By acting to suppress the long-form birth certificate, the White House fed the fears and paranoia of a political fringe movement rather than extinguished it. There are those who are not satisfied and who will never be satisfied until some document surfaces to prove that they are, in fact, right, and that the president is, to put it gently, lying. [Vote now: Will Trump seriously run for president?]
There’s another component to the story, though, one that has not been discussed all that much: the role the national political media played in keeping the issue alive.

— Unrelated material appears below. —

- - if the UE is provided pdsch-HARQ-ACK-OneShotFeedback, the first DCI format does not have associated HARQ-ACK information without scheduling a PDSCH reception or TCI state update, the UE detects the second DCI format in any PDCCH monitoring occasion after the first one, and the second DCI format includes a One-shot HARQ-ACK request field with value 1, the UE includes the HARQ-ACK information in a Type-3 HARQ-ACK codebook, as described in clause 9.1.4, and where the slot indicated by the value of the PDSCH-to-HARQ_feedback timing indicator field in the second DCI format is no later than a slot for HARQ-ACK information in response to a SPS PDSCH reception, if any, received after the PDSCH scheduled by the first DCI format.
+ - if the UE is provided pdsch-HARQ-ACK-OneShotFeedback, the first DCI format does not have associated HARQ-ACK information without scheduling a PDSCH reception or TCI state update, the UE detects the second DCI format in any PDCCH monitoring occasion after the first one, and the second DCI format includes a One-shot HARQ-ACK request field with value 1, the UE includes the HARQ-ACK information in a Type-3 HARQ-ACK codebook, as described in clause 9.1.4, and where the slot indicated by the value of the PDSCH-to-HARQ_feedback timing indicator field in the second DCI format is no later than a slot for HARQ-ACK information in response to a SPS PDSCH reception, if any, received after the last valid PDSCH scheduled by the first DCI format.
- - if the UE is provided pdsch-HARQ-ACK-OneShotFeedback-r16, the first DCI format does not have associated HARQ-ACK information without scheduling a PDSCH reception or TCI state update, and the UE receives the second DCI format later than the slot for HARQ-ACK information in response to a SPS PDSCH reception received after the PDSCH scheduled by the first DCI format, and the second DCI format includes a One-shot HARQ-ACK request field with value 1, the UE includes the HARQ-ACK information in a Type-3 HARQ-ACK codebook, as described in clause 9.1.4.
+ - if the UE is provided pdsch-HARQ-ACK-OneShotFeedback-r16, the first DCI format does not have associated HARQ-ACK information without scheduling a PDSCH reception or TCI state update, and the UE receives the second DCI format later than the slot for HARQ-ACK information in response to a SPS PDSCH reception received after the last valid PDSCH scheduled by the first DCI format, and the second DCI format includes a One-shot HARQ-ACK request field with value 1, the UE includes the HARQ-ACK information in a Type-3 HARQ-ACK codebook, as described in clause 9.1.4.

It is not an exaggeration to suggest that the solons of truth and wisdom that pass for neutral observers of the American scene dismissed out of hand the idea that Obama had been born outside the United States, not on the basis of evidence but because of their own political biases. They like the man. They want to him succeed. They assume, sui generis, that his opponents are either kooks or, as Schieffer and others have helpfully explained, some kind of racists.
It is the obverse of a situation George W. Bush faced during his presidency. No, not the idea that he had advance warning of the 9/11 terror attack and did nothing to stop it; the idea that he failed to fulfill his commitment to the Texas Air National Guard by bugging out early.
The rumor dogged Bush for years. Some folks in the media, the mainstream media—not the fringe political press—believed the story and tried, without success, to prove it true. Every time documents were released in support of the idea that the story was false, the media’s reaction was something akin to “Yeah, yeah … Big deal. What we want are the documents that prove we’re right, that Bush failed to finish out his enlistment. When do we get those?”
The whole thing came to a head when CBS anchor Dan Rather, who, with his production team, went on the air with the story claiming documents had been uncovered proving Bush was a liar.
As we all know, those documents were quickly proved to be forgeries. Rather and several other important CBS personages lost their jobs or left the network, and Bush was vindicated—although there are still those who believe the story is true and that the forged documents were some kind of clever Republican “dirty trick” designed to put the story to rest forever. The Obama birth certificate story is in the same category, and, if the media had investigated rather that simply taken the word of the White House or a few Hawaiian bureaucrats, the whole thing never would have gotten as far as it did.
At day’s end, it’s hard to tell who should shoulder the greater degree of responsibility for making the “birther” issue a factor in U.S. politics: the people who ignited the fire or the folks who, by action and inaction, fanned the flames.